Letter defective in failing to warn customer to review suitability of accounts

Categories:
Advice & information, Bank accounts, Fees, charges & rates,
Summary:
In 2009, John opened two business accounts for his company, a transaction account and a savings account. In 2018, the bank encouraged him to open a third one, a performer account, and to move the money from the savings account to the performer account. He did as suggested. From 2019 to October 2021, interest rates for both the savings and performer accounts tracked downwards. From October 2021, the savings account’s interest rate climbed, but the performer account interest rate remained the same.
Published:
January 2025

In July 2022, the bank wrote to customers with performer accounts telling them it was about to stop offering performer accounts, but they could “keep using [such accounts] as normal for now”. The next month, it stopped offering performer accounts. Over the next year, the interest rate for performer accounts did not change from its October 2021 level, whereas the rate for savings accounts continued to climb.

In August 2023, a bank staff member alerted John to the low interest rate of his company’s performer account, and he immediately transferred the money in that account to the savings account. A few months later, the bank wrote to performer account customers advising them about other account options that might suit them better.
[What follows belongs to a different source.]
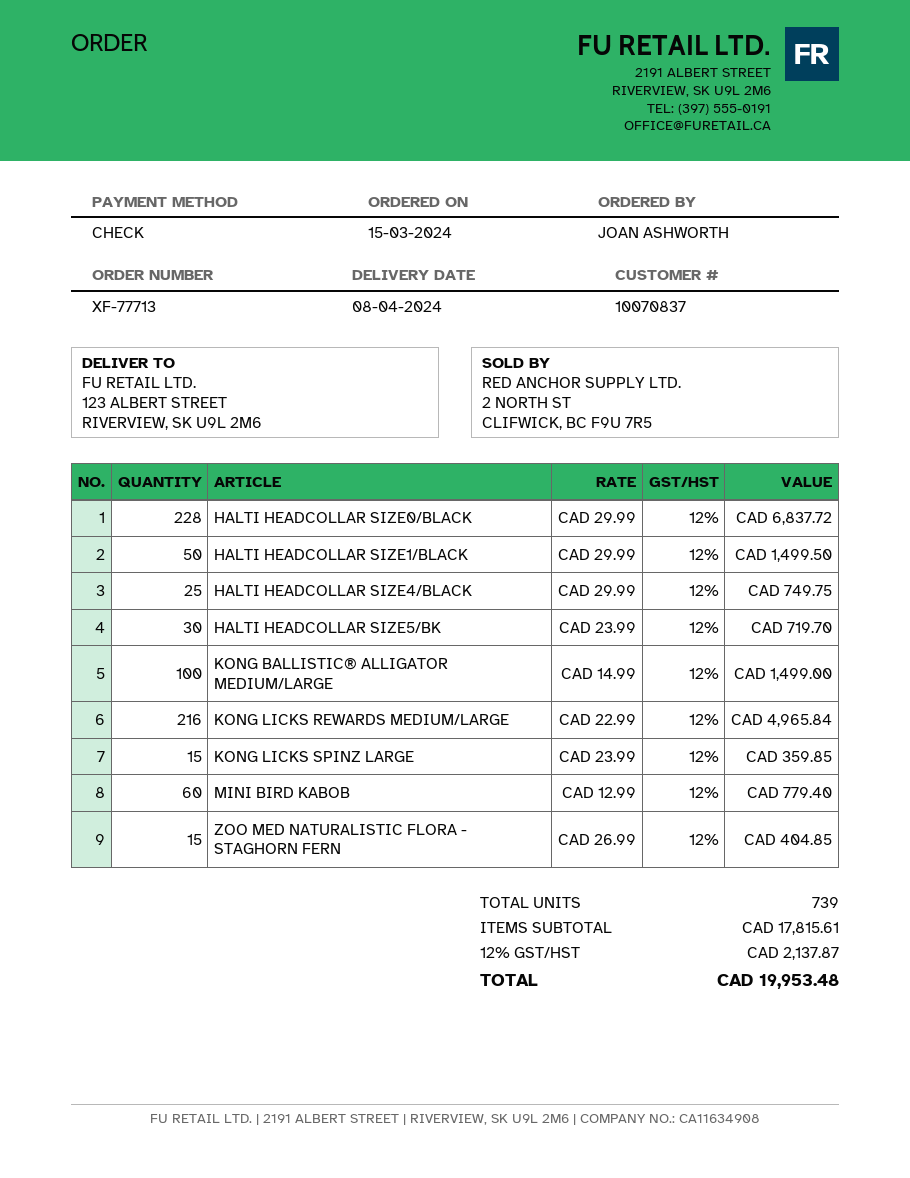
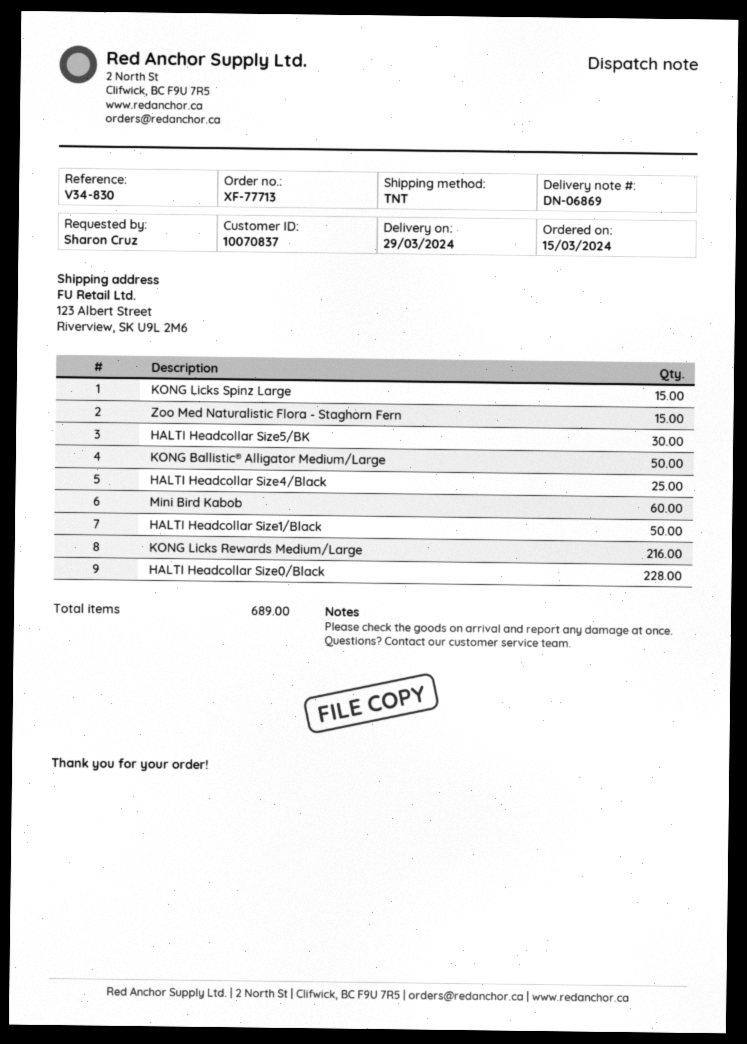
delivery date: 2024-04-08 -> 2024-03-29
ordered by: JOAN ASHWORTH -> Sharon Cruz
KONG BALLISTIC® ALLIGATOR MEDIUM/LARGE: 100 -> 50
total quantity: 739 -> 689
John complained that the bank disadvantaged his company by failing to tell him he had money in an unsuitable account, particularly since he had opened a performer account at the bank’s suggestion. He also said the bank’s July 2022 letter was misleading, deceptive or likely to mislead or deceive, because it did not tell customers that the performer account was unsuitable or that there would be disadvantages to continuing to use the account. John alleged this was a breach of the Financial Markets Conduct Act 2013.

Our investigation

We considered the July 2022 letter should have included a reminder to the company to review the suitability of the account. Its failure to do so breached its obligation to communicate clearly and effectively, although it was not misleading, deceptive or likely to mislead or deceive, as he alleged, because what it did say was factually correct. Had the letter included such a message, we considered it likely John would have reviewed the company’s accounts and moved funds from the performer account to the savings account sooner.

Outcome

We considered John had a responsibility to check and review the company’s bank accounts periodically, and should have reviewed whether the performer account remained suitable for the company’s requirements by February 2023. The bank paid the company $4,110, equivalent to the extra interest it would have earned if it had switched from a performer account to a savings account in August 2022 until February 2023.